The electromagnetic force is maybe about a factor of a billion or 10 billion times stronger,
and the strong force is a factor of 100 times stronger than electromagnetism.
So we have these strength of these forces varying by almost 45 orders of mass.
magnitude. Why is that the case? Again, an outstanding question at the forefront of modern
physics. Well, that was the forces of nature and the scales of the universe. The next thing I want
to talk about is the nature of matter. And matter looks complicated. If you look at the matter in
this room, as I'm describing you now, it's many different forms. But what we've been able to
discover is that on a fundamental level, matter reduces to very simple objects. Quarks and these
particles called leptons. Quarks are the fundamental components of protons and neutrons,
three quarks on an average in a proton and neutron. And leptons is a weird name to describe the
particles that orbit atoms. The simplest ones are electrons. There are other objects that don't
orbit atoms called neutrinos, partners of electrons. They're released in nuclear actions like the
nuclear actions of power the sun. There are over 10 billion neutrinos going through me every
square centimeter my body every second because neutrinos interact so weakly only by the weak force
that they barely notice the earth is even there. But it turns out there are electrons and
neutrinos for protons and neutrons. It turns out there are three copies of the kind of
particles that make up protons and neutrons, two heavier sets. And similarly for leptons,
there are two heavier sets. The heavy cousin of the electrons called a muon and then a tau particle.
and for the protons and neutrons are the quarks that make up protons and neutrons,
primarily the up and down quarks, there's the charm and strange quark and the bottom and top quark.

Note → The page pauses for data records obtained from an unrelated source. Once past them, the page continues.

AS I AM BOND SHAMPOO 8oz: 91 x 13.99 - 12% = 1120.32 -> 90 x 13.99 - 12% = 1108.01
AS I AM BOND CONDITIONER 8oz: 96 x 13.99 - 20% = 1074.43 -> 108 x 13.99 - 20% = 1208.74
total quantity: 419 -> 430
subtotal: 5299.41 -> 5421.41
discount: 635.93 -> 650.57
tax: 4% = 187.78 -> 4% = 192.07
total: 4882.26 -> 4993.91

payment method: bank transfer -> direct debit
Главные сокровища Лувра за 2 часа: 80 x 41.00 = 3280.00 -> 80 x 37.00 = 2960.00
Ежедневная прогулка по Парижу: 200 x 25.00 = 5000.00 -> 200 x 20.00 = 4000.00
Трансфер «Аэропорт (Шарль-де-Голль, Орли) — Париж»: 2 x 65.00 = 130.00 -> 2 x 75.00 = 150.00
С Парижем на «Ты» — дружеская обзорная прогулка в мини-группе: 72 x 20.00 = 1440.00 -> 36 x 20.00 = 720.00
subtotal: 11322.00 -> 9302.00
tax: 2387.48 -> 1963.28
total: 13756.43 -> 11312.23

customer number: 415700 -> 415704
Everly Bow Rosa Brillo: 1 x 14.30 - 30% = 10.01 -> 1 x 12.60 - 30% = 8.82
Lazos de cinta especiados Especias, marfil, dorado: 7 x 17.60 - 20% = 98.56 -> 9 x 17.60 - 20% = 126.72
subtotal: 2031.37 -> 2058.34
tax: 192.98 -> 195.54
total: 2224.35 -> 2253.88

But protons and neutrons combine with electrons to make everything we see, atoms.
Everything, the diversity of everything we observe in the universe, atoms,
is made up of just these fundamental particles as far as we can see.
The visible matter, what's surprising is that the invisible matter,
the stuff we can't see, is probably made of an elementary part,
particle totally different than all of these. But every material that we can describe is just a simple
combination of these particles. Now, matter exists in many different states, and one way to
try and describe it is as a function of temperature. So, this is three degrees above absolute zero.
We're about 300 degrees above absolute zero in this room right now on what's called the Kelvin scale.
And again, using powers of 10, I have 3 degrees, 300 degrees, 3,000 degrees, 30,000 degrees, etc.
And at different temperatures, matter behaves differently.
At 3 degrees above absolute zero, helium, the gas helium liquefies.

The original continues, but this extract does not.